The government has a “moral obligation” to reverse the student loan repayment threshold freeze made in last year’s budget, MPs have said, after finding that loans have been promoted to students in “deeply problematic” ways.
A report from the House of Commons’ Treasury select committee, published on 7 June, describes the student loan system as “unfair” and warns that the government must fix it to avoid further disillusionment among students and graduates.
Recommendations include abandoning the use of the Retail Prices Index (RPI) to calculate loan interest rates, ensuring parity between the amount students and the state contribute towards the cost of a degree, and to explicitly warn all new loan holders that the terms can be changed retrospectively.
Most strikingly, the committee has called on the Treasury to reverse the three-year freeze to the repayment threshold imposed in last year’s autumn budget.
It noted that successive governments have frozen the repayment threshold “despite repeated commitments…when the loans were taken out that that would not happen”.
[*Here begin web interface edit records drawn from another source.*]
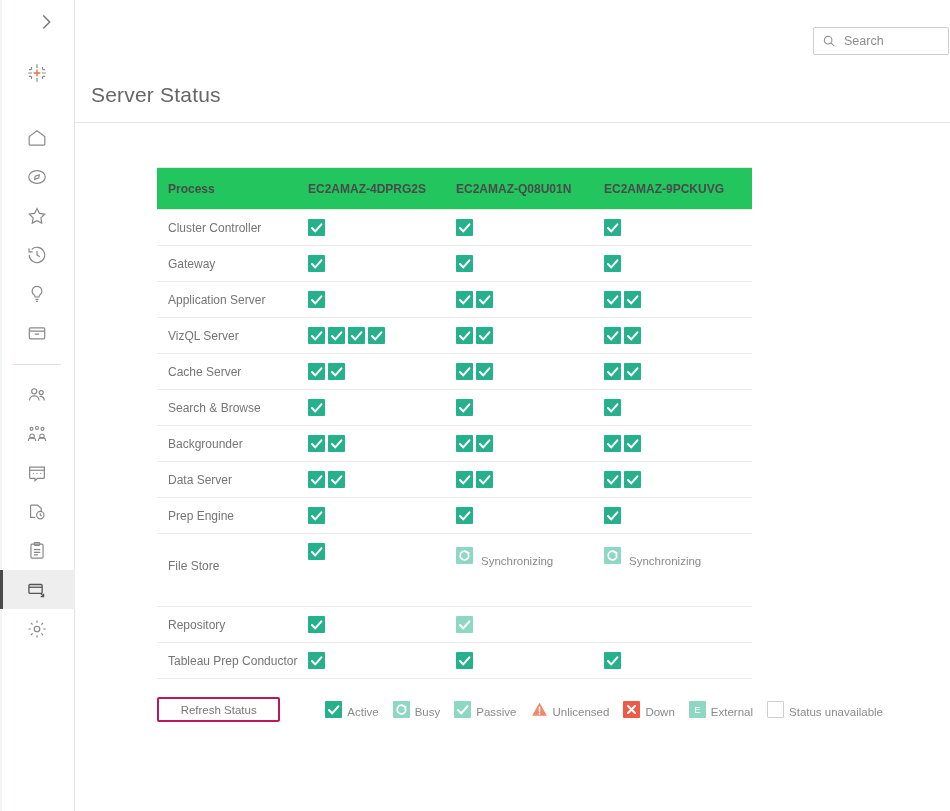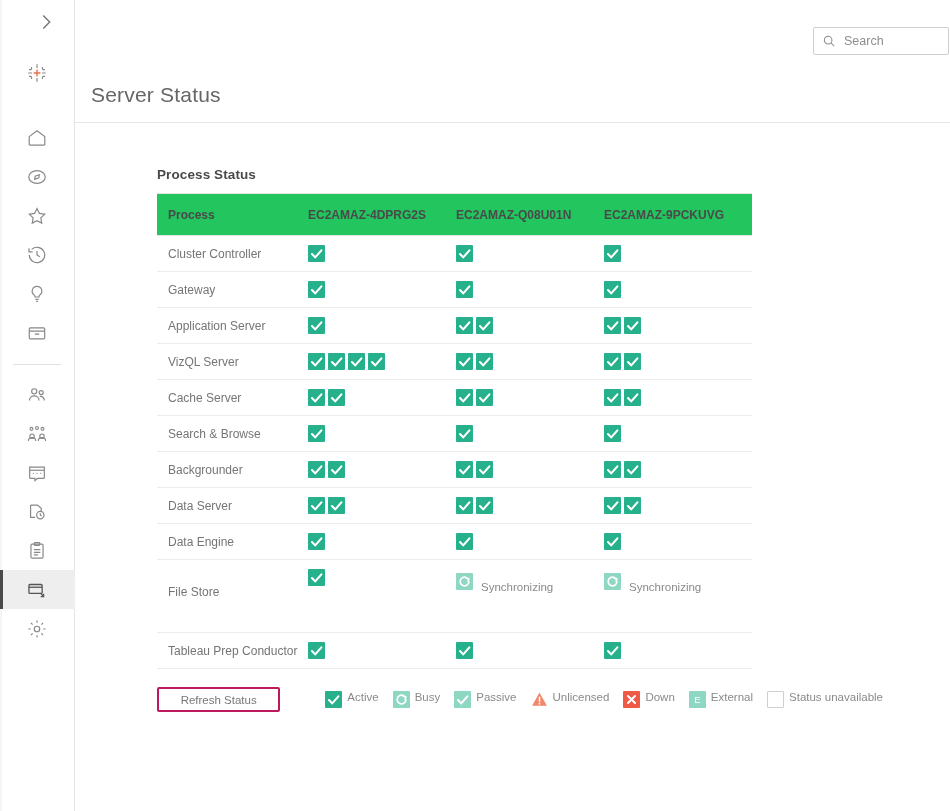--- a/index.html
+++ b/index.html
@@ -320,7 +320,6 @@
     </div>
 
     <div class="content">
-      <div class="card-title">Process Status</div>
 
       <table class="status">
         <thead>

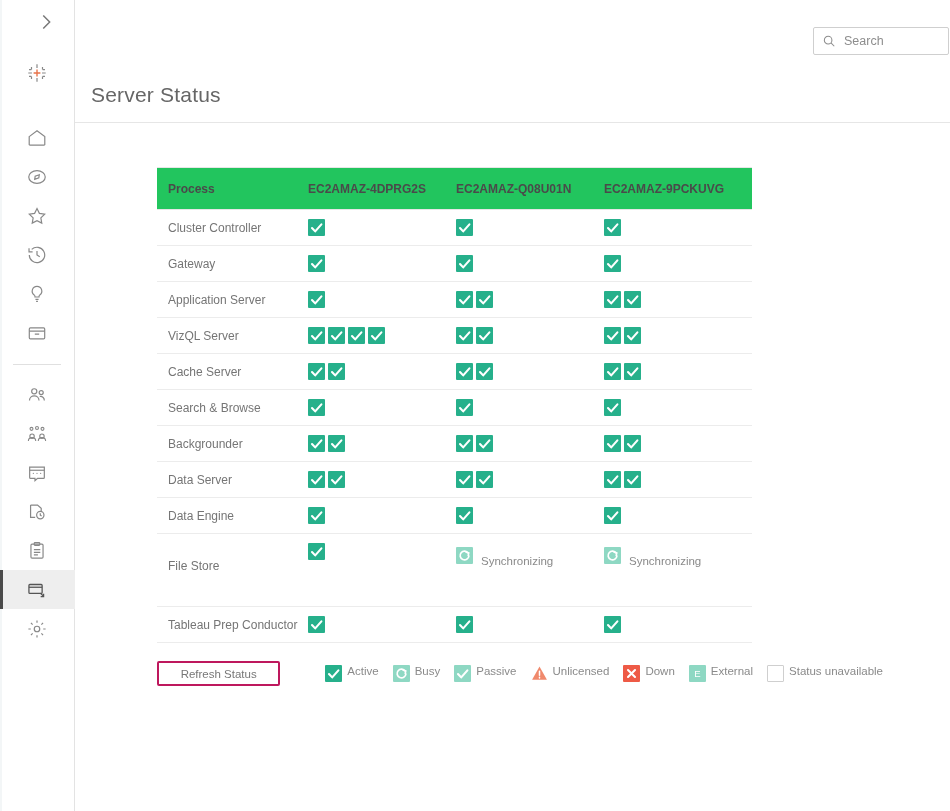--- a/index.html
+++ b/index.html
@@ -740,7 +740,7 @@
               </td>
             </tr>
             <tr>
-              <td class="name">Data Engine</td>
+              <td class="name">Prep Engine</td>
               <td>
                 <div class="cell-wrap">
                   <div class="cell-icons">

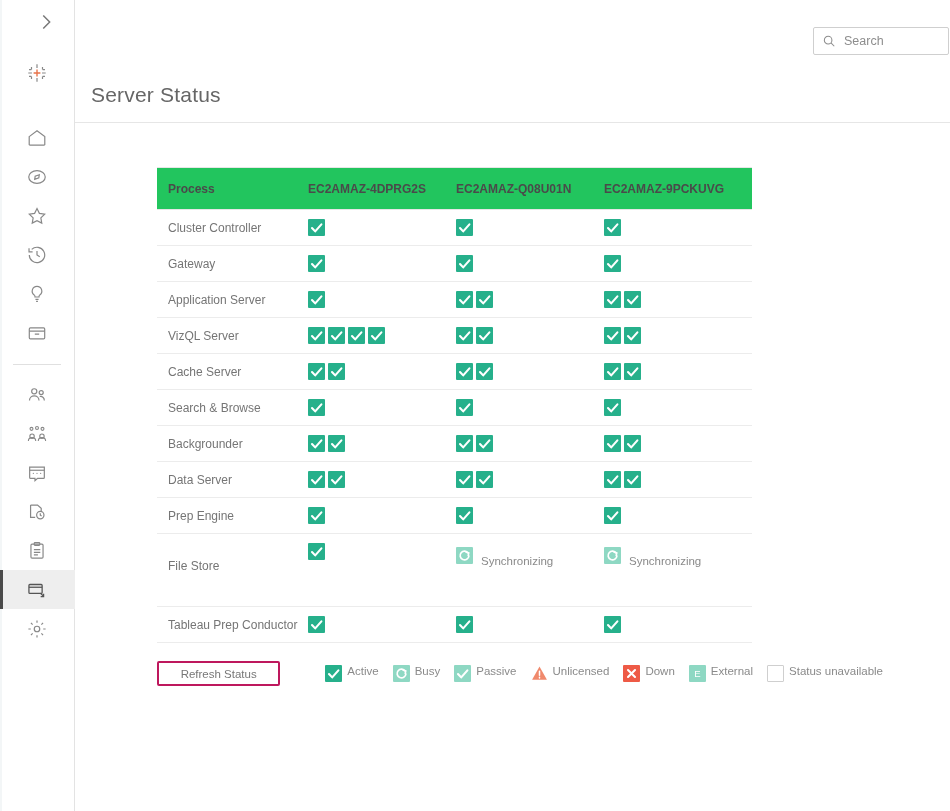--- a/index.html
+++ b/index.html
@@ -818,6 +818,38 @@
                     </span>
                   </div>
                   <div class="sync-label">Synchronizing</div>
+                </div>
+              </td>
+            </tr>
+            <tr>
+              <td class="name">Repository</td>
+              <td>
+                <div class="cell-wrap">
+                  <div class="cell-icons">
+                    <span class="st">
+                      <svg viewBox="0 0 17 17">
+                        <rect width="17" height="17" rx="1" fill="#26b08b"></rect>
+                        <path d="M4 9l3.2 3.4L13.4 5.4" fill="none" stroke="#fff" stroke-width="2.1" stroke-linecap="round" stroke-linejoin="round"></path>
+                      </svg>
+                    </span>
+                  </div>
+                </div>
+              </td>
+              <td>
+                <div class="cell-wrap">
+                  <div class="cell-icons">
+                    <span class="st">
+                      <svg viewBox="0 0 17 17">
+                        <rect width="17" height="17" rx="1" fill="#8ed8c3"></rect>
+                        <path d="M4 9l3.2 3.4L13.4 5.4" fill="none" stroke="#fff" stroke-width="2.1" stroke-linecap="round" stroke-linejoin="round"></path>
+                      </svg>
+                    </span>
+                  </div>
+                </div>
+              </td>
+              <td>
+                <div class="cell-wrap">
+                  <div class="cell-icons"></div>
                 </div>
               </td>
             </tr>

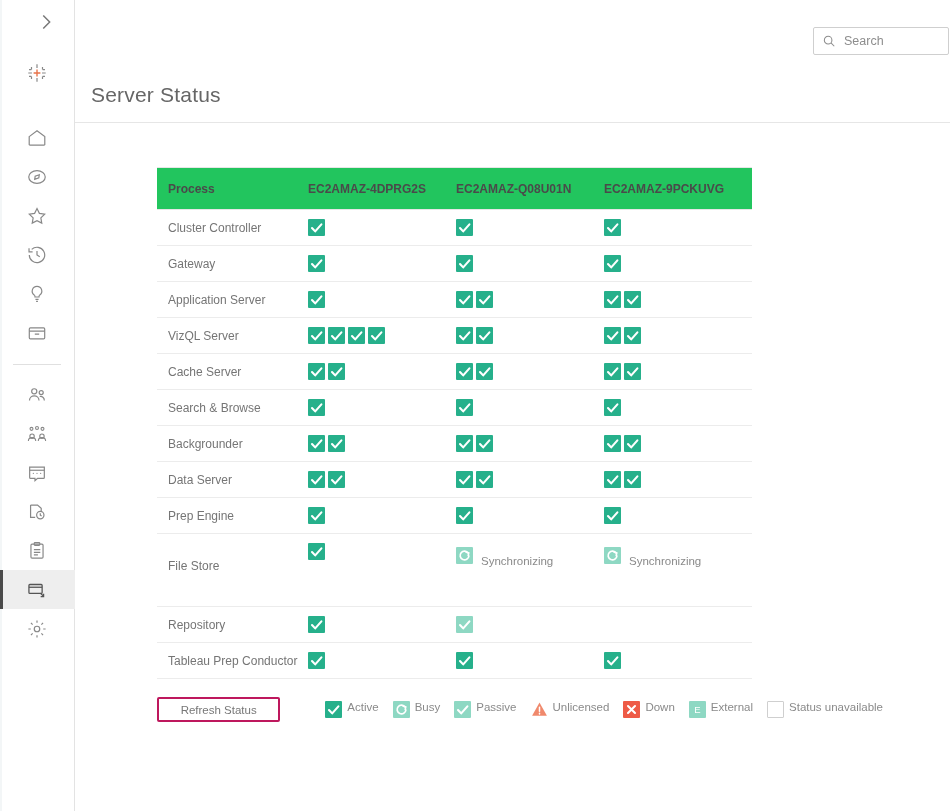--- a/index.html
+++ b/index.html
@@ -142,7 +142,7 @@
     cursor: pointer;
   }
   .legend { display: flex; align-items: center; margin-left: 45px; }
-  .legend-item { display: flex; align-items: flex-start; margin-right: 14px; }
+  .legend-item { display: flex; align-items: flex-end; margin-right: 14px; }
   .legend-item .st, .legend-item .st-empty { margin-right: 5px; }
   .legend-label { font-size: 11.5px; color: #8a8a8a; white-space: nowrap; }
   .box-unavail {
“It is not common for a Treasury select committee, made up of MPs from the three largest parties, to agree that a specific budget measure announced by a chancellor must be reversed,” said Meg Hillier, chair of the Treasury committee. “Our report is a signal to the Treasury and the Department for Education that this can no longer be ignored. Patience has run out.”
The latest repayment threshold freeze is expected to raise £255 million next year, rising to £355 million in the 2029-30 fiscal year.
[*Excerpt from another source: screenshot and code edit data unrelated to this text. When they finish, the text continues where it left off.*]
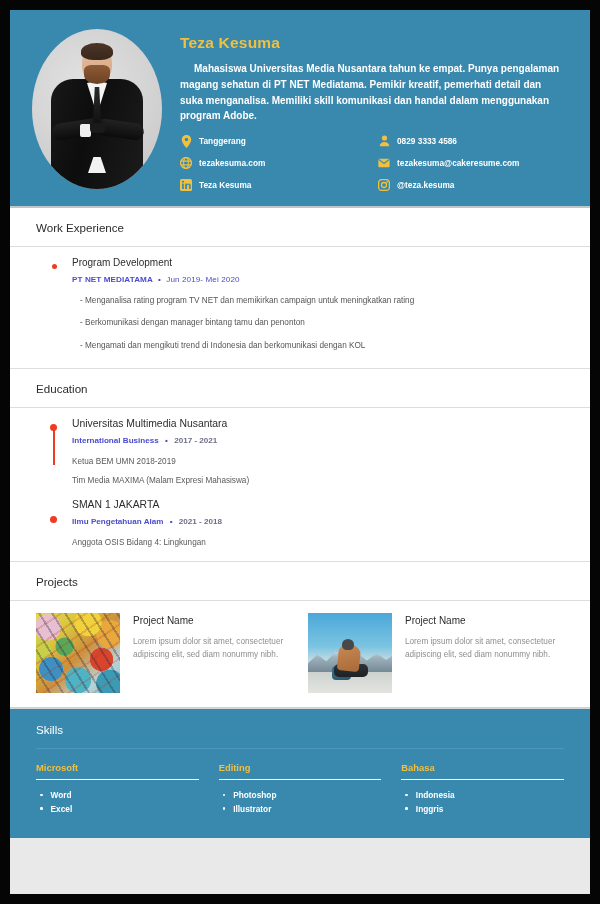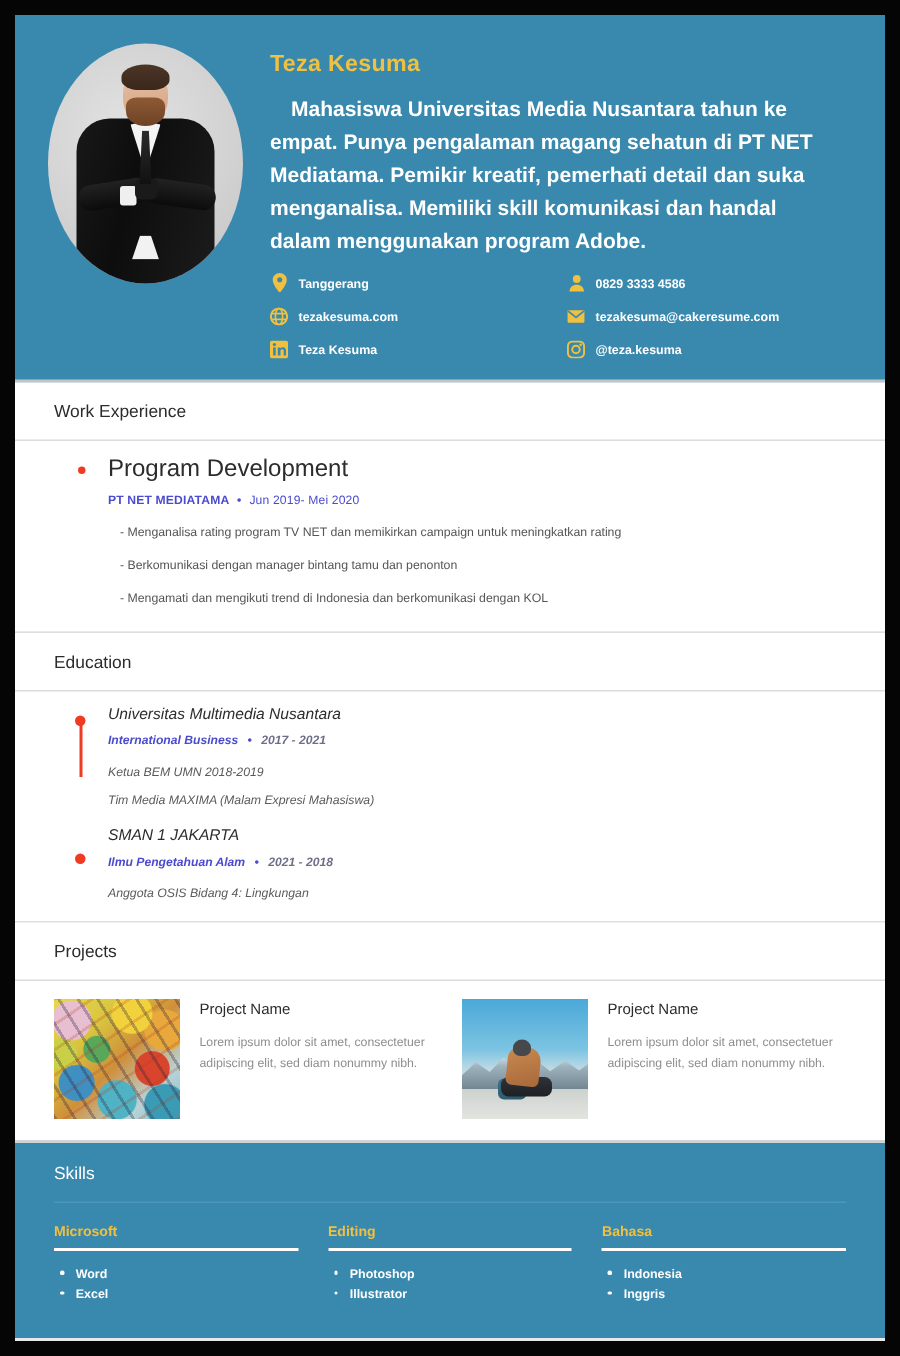--- a/index.html
+++ b/index.html
@@ -129,7 +129,7 @@
 
   .summary {
     color: #ffffff;
-    font-size: 14px;
+    font-size: 10px;
     line-height: 1.58;
     font-weight: 600;
     text-indent: 14px;

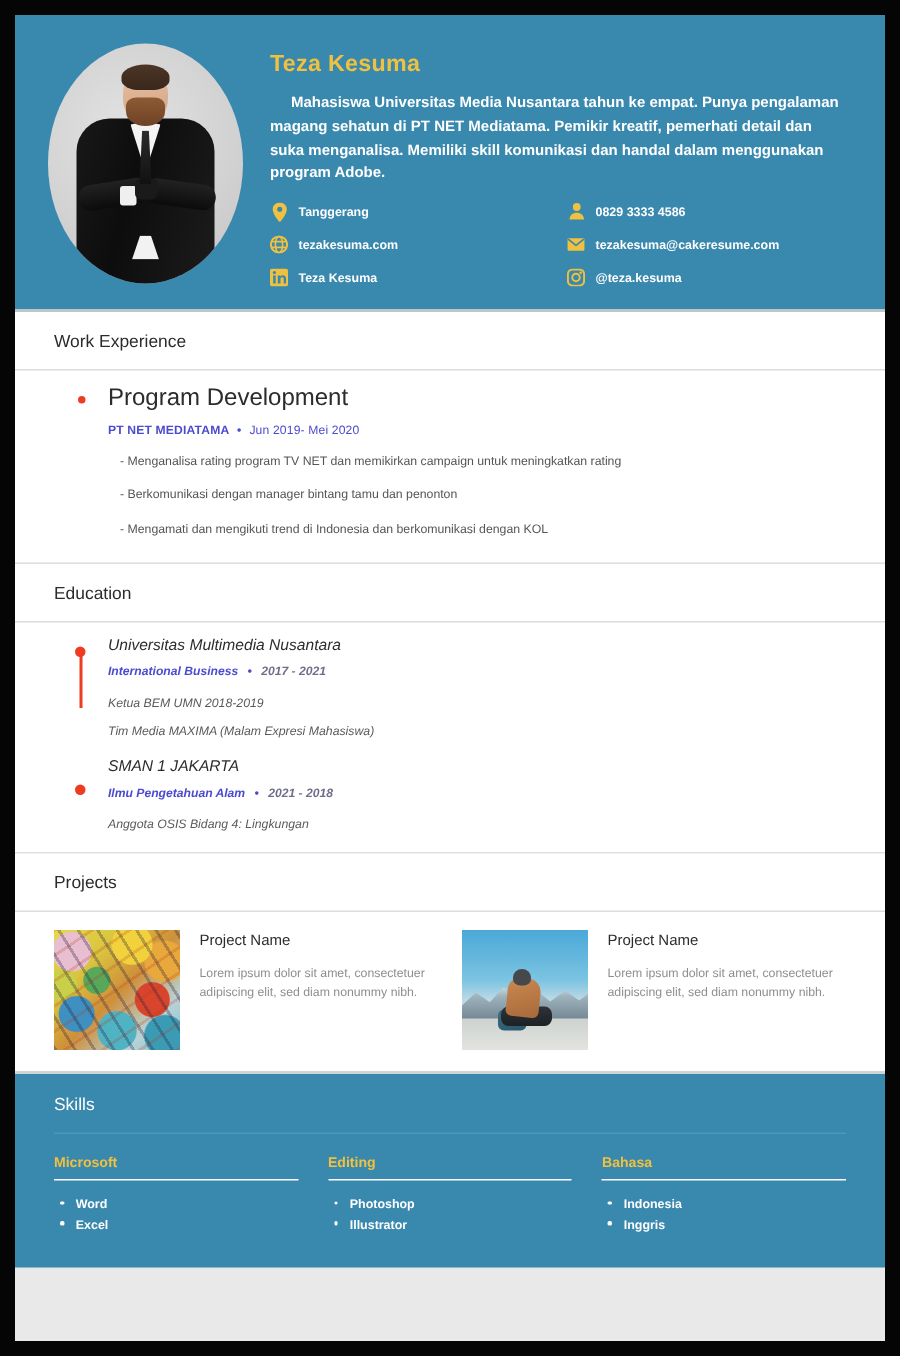--- a/index.html
+++ b/index.html
@@ -187,7 +187,7 @@
   }
   .job-content { flex: 1 1 auto; min-width: 0; }
   .job-title {
-    font-size: 16px; color: #2c2c2c; font-weight: 400;
+    font-size: 10px; color: #2c2c2c; font-weight: 400;
     margin-bottom: 7px;
   }
   .job-meta {

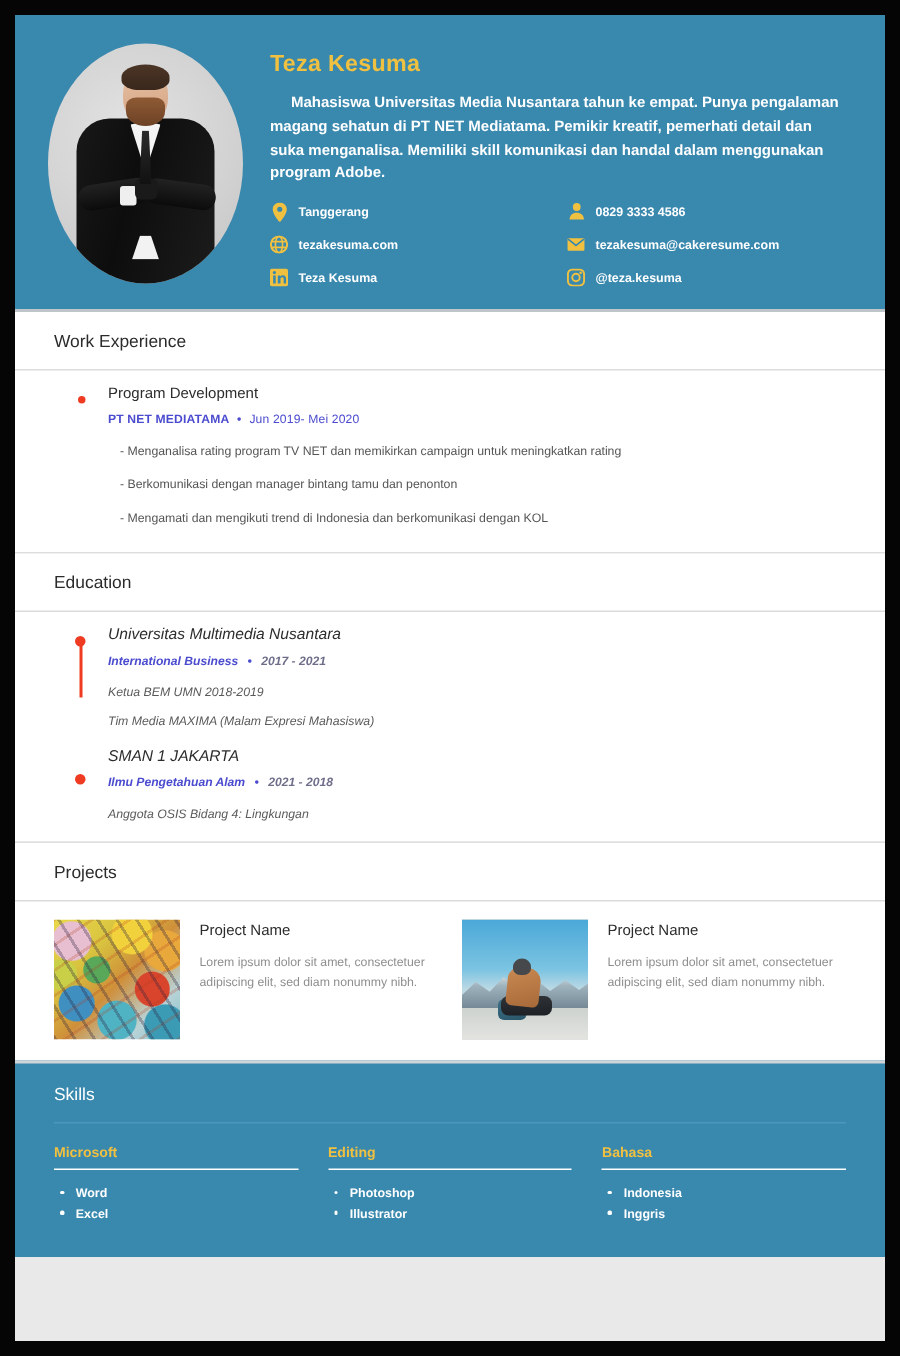--- a/index.html
+++ b/index.html
@@ -220,7 +220,7 @@
     width: 7px; height: 7px; border-radius: 50%;
     background: #ee3b21;
   }
-  .edu-list { flex: 1 1 auto; min-width: 0; font-style: italic; }
+  .edu-list { flex: 1 1 auto; min-width: 0; }
   .edu-item { margin-bottom: 14px; }
   .edu-item:last-child { margin-bottom: 0; }
   .edu-school {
“The government has a moral obligation to deliver this modest fiscal reversal not only to maintain students’ trust in government, but to honour the terms and conditions under which those loans were sold to students,” the report says.
Hillier added: “Importantly, I believe it would go a long way to repairing the damage done to the trust between graduates and those responsible for overseeing the student loans system.”
The report accuses previous governments of mis-selling the loans, noting that both the Department for Education and the Student Loans Company produced promotional materials that “did not fully reflect” the costs of student loan repayments for higher earners or “sufficiently communicate that government can retrospectively change the terms and conditions of the loans”.
It later concludes that the ways in which student loans have been promoted and communicated were “deeply problematic”.
The report recommends ensuring that any future promotional materials are compliant with Financial Conduct Authority rules, even though the government has exempted student loan policies from consumer protection laws.
The committee went on to criticise current ministers for describing the student loan system as “broken” but not attempting to remedy it because of other financial pressures.
“It is untenable for the government to state publicly that the system is broken and unfair, but not take the necessary steps in successive budgets to fix it,” the report says.
“Although balancing the books today is important, the government cannot always choose the politically convenient option of loading additional fiscal burdens on to younger generations while hoping that young people will not notice the extra weight for decades to come.”
The committee’s survey, which asked for opinions on the student loan system, received 52,000 responses – one of the largest ever responses to a select committee survey. The group also heard from experts and reviewed formal evidence submissions.
The report says the loan system “is layering stress on to people in their 20s and 30s in a way that did not apply to previous generations”, adding that the country “needs the younger generation to be the engine room of Britain in the years to come”.
The committee called for a rebalancing of how much of a student’s degree is funded by the individual versus the state, noting that students today “could be paying as much as 95 per cent of the cost of their higher education”.
MPs said the government should return the balance to a 50:50 split in the long term.
Lewis Wilson, the National Union of Students’ new vice-president for higher education (England), said student debt was “growing by £1,000 a second”.
“Young people have been mis-sold mortgage-sized debts that politicians can raise repayments on at the drop of a hat. The government has acted like a loan shark while we struggle to even pay our rent – there is of course a clear, moral obligation to fix student loans.”
He said there was a “huge opportunity” for a new Labour administration to deliver “immediate fixes” in the next budget by raising the repayment threshold and lowering the repayment rate.
But “fundamental reform” was also needed by the end of the parliament, Wilson said, calling for a system that is “just, fair, and affordable for all”.